■ PROBLEM DETAILS: Search the entries below for "span". Report each line where it occurs.

■ RECORDS FOR THIS TASK:
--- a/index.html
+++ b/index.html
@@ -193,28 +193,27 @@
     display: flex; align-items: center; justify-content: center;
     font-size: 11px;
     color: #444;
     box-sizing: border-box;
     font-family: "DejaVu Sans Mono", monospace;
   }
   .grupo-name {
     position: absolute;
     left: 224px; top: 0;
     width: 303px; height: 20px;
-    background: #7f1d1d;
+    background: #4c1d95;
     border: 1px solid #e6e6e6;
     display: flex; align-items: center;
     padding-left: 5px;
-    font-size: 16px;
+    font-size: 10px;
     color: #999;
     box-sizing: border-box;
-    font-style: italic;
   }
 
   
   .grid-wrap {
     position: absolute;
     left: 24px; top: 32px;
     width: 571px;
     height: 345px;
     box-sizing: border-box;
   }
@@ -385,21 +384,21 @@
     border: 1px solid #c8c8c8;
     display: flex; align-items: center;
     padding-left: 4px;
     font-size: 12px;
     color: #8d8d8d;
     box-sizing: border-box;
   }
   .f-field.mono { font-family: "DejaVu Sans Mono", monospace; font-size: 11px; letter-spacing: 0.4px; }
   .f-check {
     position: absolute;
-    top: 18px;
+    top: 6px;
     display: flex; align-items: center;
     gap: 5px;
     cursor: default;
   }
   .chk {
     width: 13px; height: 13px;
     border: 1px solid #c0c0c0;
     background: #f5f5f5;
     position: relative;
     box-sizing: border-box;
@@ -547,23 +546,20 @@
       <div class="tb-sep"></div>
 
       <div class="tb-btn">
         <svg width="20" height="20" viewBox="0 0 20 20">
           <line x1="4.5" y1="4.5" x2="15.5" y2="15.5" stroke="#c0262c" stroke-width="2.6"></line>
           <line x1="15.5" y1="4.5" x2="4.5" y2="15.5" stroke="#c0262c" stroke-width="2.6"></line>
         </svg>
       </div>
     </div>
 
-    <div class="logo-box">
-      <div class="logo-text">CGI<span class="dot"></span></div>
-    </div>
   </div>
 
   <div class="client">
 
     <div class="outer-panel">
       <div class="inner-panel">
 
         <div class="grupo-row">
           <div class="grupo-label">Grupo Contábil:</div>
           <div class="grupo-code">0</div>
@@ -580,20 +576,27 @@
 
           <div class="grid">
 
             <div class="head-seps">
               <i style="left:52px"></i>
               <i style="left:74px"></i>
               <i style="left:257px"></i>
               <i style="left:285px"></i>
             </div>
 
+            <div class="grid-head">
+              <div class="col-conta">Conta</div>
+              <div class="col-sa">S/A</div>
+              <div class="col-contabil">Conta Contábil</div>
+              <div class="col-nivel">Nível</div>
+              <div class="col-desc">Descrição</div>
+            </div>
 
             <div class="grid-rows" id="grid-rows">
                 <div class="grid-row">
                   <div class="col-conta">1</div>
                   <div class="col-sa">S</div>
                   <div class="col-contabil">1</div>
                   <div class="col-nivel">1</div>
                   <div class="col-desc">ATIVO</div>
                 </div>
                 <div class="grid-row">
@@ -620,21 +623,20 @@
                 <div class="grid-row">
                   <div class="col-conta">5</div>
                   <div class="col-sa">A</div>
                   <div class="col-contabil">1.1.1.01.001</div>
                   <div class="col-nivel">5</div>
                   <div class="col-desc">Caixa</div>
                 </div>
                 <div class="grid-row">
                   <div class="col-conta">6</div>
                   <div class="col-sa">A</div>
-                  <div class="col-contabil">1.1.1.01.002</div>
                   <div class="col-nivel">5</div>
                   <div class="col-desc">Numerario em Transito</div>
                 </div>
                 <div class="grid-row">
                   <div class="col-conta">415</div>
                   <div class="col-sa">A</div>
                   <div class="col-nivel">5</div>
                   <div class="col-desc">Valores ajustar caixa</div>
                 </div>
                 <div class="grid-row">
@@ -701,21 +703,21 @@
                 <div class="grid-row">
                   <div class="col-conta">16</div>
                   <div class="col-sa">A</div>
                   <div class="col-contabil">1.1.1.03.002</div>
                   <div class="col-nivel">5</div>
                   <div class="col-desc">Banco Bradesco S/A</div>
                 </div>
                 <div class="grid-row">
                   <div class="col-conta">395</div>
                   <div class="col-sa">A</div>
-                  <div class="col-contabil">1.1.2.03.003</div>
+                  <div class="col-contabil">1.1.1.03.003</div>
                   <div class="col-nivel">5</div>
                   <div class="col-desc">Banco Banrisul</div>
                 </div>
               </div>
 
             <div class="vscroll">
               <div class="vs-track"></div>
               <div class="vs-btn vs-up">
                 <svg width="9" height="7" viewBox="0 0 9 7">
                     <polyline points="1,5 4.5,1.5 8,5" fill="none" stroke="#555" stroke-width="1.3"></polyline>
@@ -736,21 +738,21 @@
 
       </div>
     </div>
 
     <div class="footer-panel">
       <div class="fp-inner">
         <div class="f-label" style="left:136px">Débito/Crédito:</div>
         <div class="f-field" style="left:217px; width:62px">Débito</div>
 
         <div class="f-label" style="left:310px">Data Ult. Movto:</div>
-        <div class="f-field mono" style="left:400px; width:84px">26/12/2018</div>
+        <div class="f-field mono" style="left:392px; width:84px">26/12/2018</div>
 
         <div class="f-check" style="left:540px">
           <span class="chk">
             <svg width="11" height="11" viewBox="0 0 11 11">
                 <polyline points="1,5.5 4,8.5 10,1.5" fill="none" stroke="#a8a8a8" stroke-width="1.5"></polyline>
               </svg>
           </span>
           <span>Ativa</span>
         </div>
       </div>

■ WORKED SOLUTION:
-      <div class="logo-text">CGI<span class="dot"></span></div>
           <span class="chk">
           </span>
           <span>Ativa</span>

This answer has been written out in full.